Plan expected to guide recruiting for schools, administration

Portland Public Schools has hired a consultant to write its Affirmative Action Plan, an initiative to hire more teachers, administrators and staff of color.

The consultant for the yearlong contract is Donny Adair, brother-in-law to Harriet Adair, PPS' executive director of School & Operations Support, who started working for the district in 1970.

The hire for the year-long, part-time $10,000 contract has raised red flags for at least a few parent watchdogs who’ve been tracking the district’s leadership decisions lately. “Nepotism can be troubling,” says Bruce Scherer, a parent at Metropolitan Learning Center and member of the group Parents for Excellent Portland Principals. “Aren’t there other consultants out there? It just looks like favoritism, using the personal connections.”

Scherer equates it to PPS’ hire of consultant Yvonne Deckard, who some believe shared a history with Superintendent Carole Smith at Open Meadow Alternative Schools. Deckard was board chairwoman at Open Meadow from 2005 to 2009, just after Smith left her position as executive director to lead PPS.

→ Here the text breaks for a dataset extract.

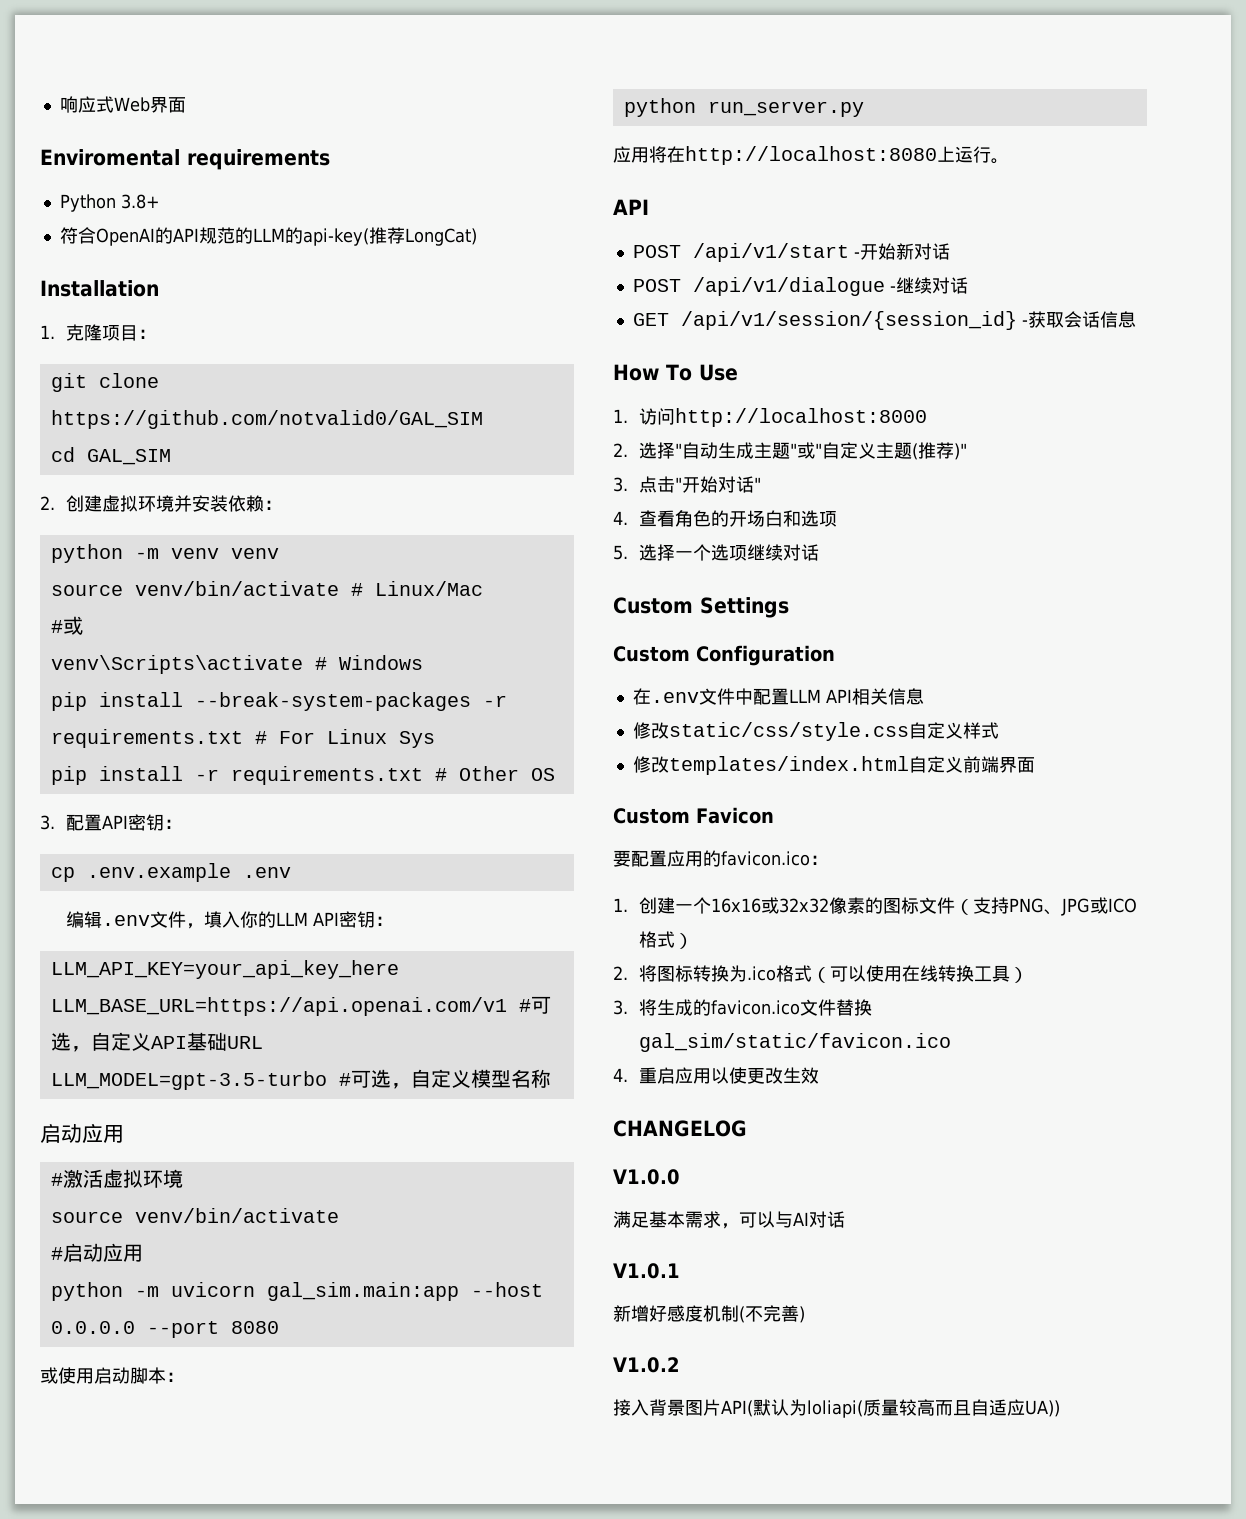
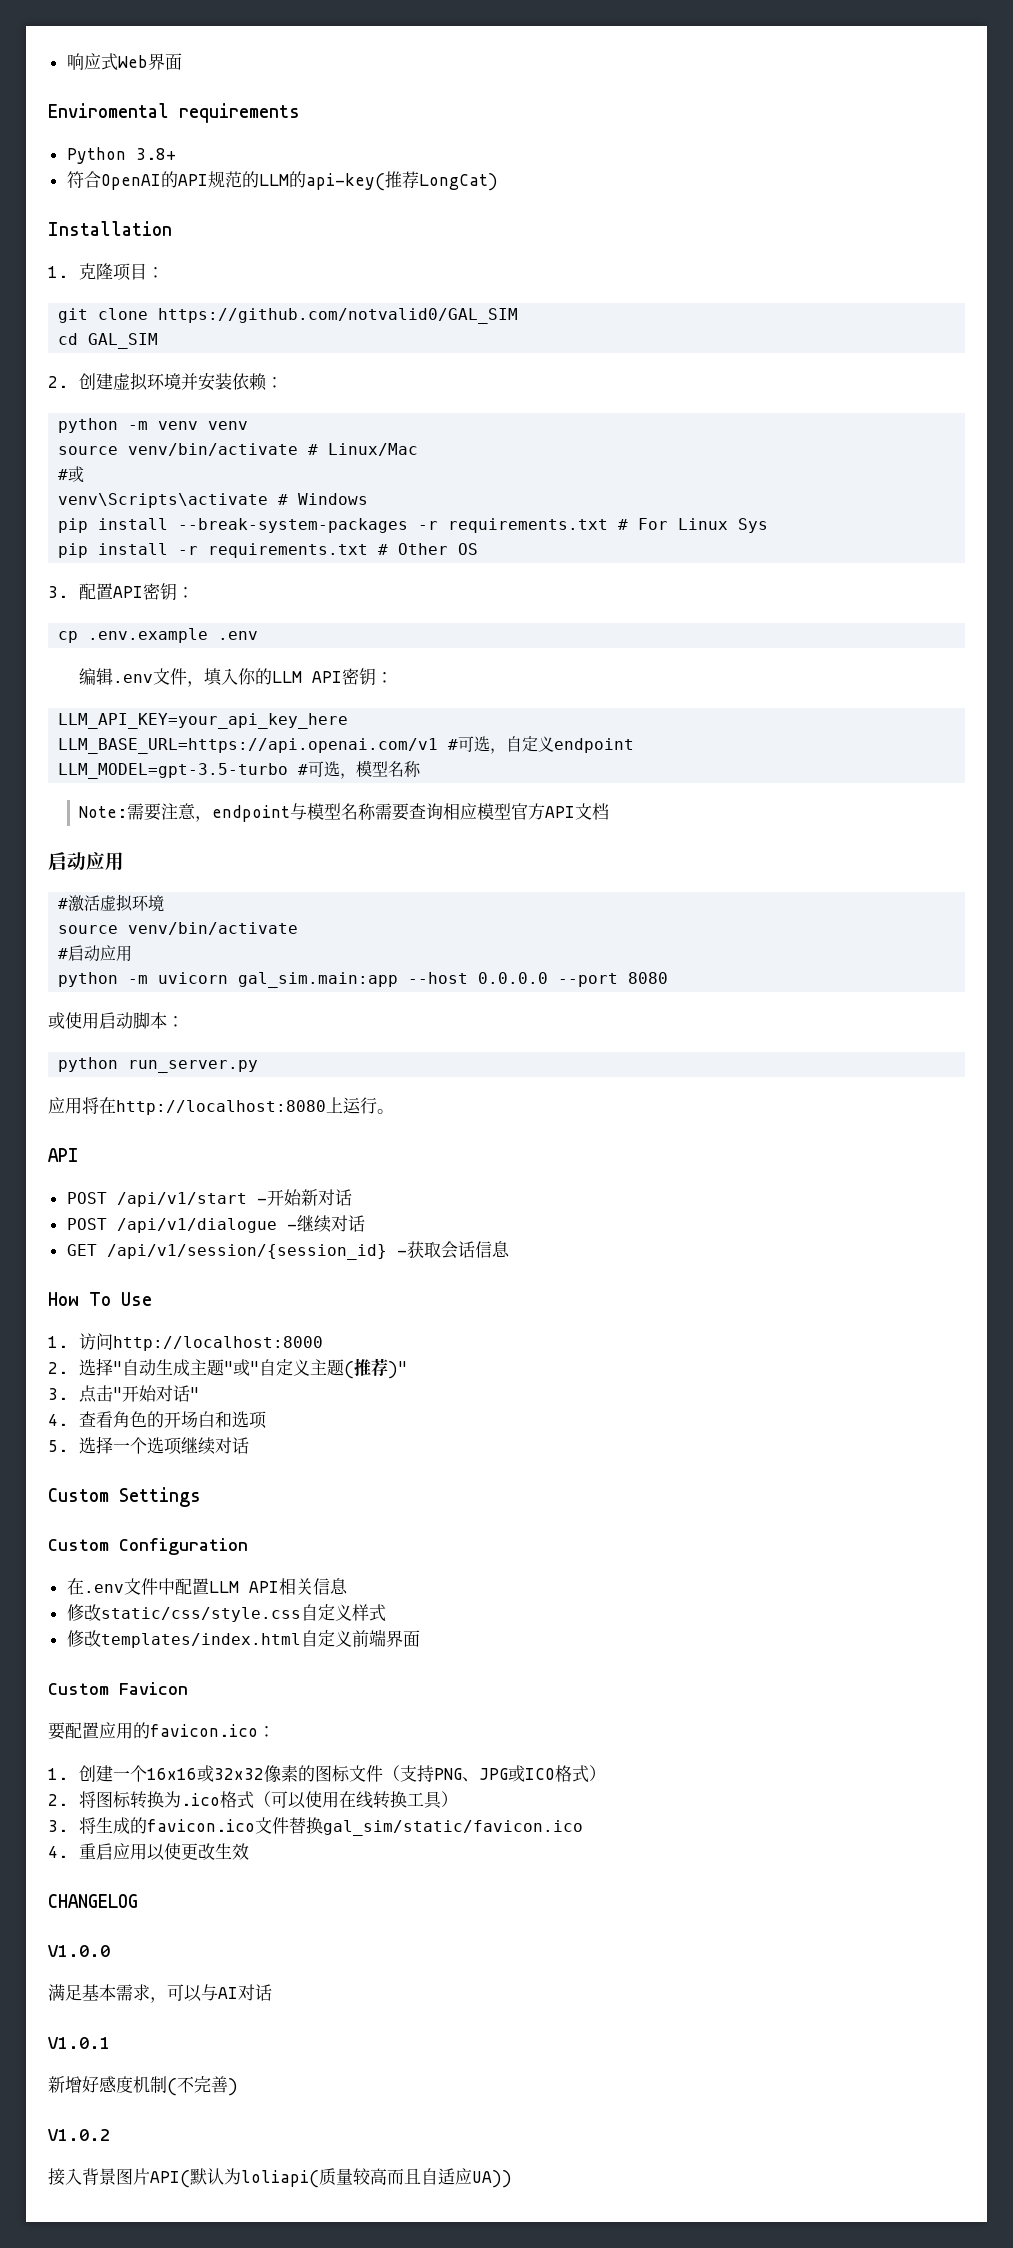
- LLM_BASE_URL=https://api.openai.com/v1 #可选，自定义API基础URL
+ LLM_BASE_URL=https://api.openai.com/v1 #可选，自定义endpoint
- LLM_MODEL=gpt-3.5-turbo #可选，自定义模型名称
+ LLM_MODEL=gpt-3.5-turbo #可选，模型名称
+ Note:需要注意，endpoint与模型名称需要查询相应模型官方API文档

Further back in history, PPS Interim Superintendent Diana Snowden in 1999 brought her brother-in-law, Steve Goldschmidt (the ex-governor’s brother), to PPS as a highly paid consultant. Two years later he was hired as the district’s human resources director until his costly termination in 2005.

Scherer says he doesn’t know the Adairs, and “they they might be doing dynamite work. ... But from a distance it looks bad, and it looks to be a pattern of behavior” for the district.

Donny Adair told the Tribune that he has a long history in affirmative action work for the city of Portland, the state and other public and private agencies.

Last year, he retired from the city after 13 years, most recently coordinating the writing of the city’s Affirmative Action Plan for the next four years, which was approved by the City Councel in June. He also wrote the plans at the Portland Fire Bureau, the state Department of Environmental Quality, state Department of Human Services and Legacy Emanuel Medical Center.

“I’ve worked almost 40 years in equal opportunity,” said Adair, who is black. “I do have a commitment to equal opportunity.”

Adair realizes sharing a family tie to a PPS administrator could raise eyebrows, and he doesn’t blame them. “People should be vigilant of public agencies, to make sure they do the right thing,” he says. “We’re all above-board on this.”

Adair says he responded to PPS description of the job last year, submitted a formal proposal, was one of several people interviewed and was then offered the job.

Harriet Adair didn’t know what he was up to and was not involved in the hiring, he says. While it’s his first time working with PPS, he did work at Emanuel with his mother, stepmother and several cousins. “I don’t think you can change people’s last names,” he says.

The 1969 Jefferson High grad is best known as the voice of the Demos, as their football and basketball announcer for the past 10 years. He’s sent his kids and grandkids to Jefferson and its cluster schools (which his sister-in-law is charged with overseeing). Adair also keeps busy as president of the African American Hunting Association, an organization he founded to promote diversity in the outdoors. He and his son, Donnell, will appear on Spike TV’s new reality show “Ten Million Dollar Bigfoot Bounty” premiering Friday.

Adair says he expects to present PPS’ finished Affirmative Action Plan to the school board by June for review. Implementation begins next school year.

The plan will address the need to hire more people of color, to fulfill the aspirations of the state of Oregon’s Minority Teachers Act, which says that school districts should have a workforce that mirrors the population of the students they serve.

“This next year, the Legislature calls for schools to show a 10 percent improvement,” Lolenzo Poe, the district’s chief equity officer, told the Tribune. “We’ve got a ways to go. But we’ve got to be aspirational.”

PPS’ student body is indeed more diverse than its teachers and administrators, data shows.

Of the 43,400 district students, 55 percent are white, 16 percent Hispanic, 11 percent black, 8 percent Asian, 6 percent multiple races, 1 percent Native American and fewer than a percentage point are Pacific Islander.

Data from PPS human resources shows that teachers are the least racially diverse (83 percent white), and principals and vice principals are the most diverse (69 percent white).

Other school-based staff and PPS central administrators fall in the middle of that spectrum, at 70 percent and 73 percent white, respectively.

The PPS Affirmative Action Policy that the board approved in June states that PPS will “make meaningful efforts to recruit, employ, support and retain a qualified work force that reflects the diversity of our student body.” The goals are “not rigid, inflexible quotas that must be met, but rather targets reasonably attained by implementing best practices and applying good faith efforts.”

As the plan is rolled out, PPS will track and record the outcomes, but there will not be any enforcement efforts attached to the plan.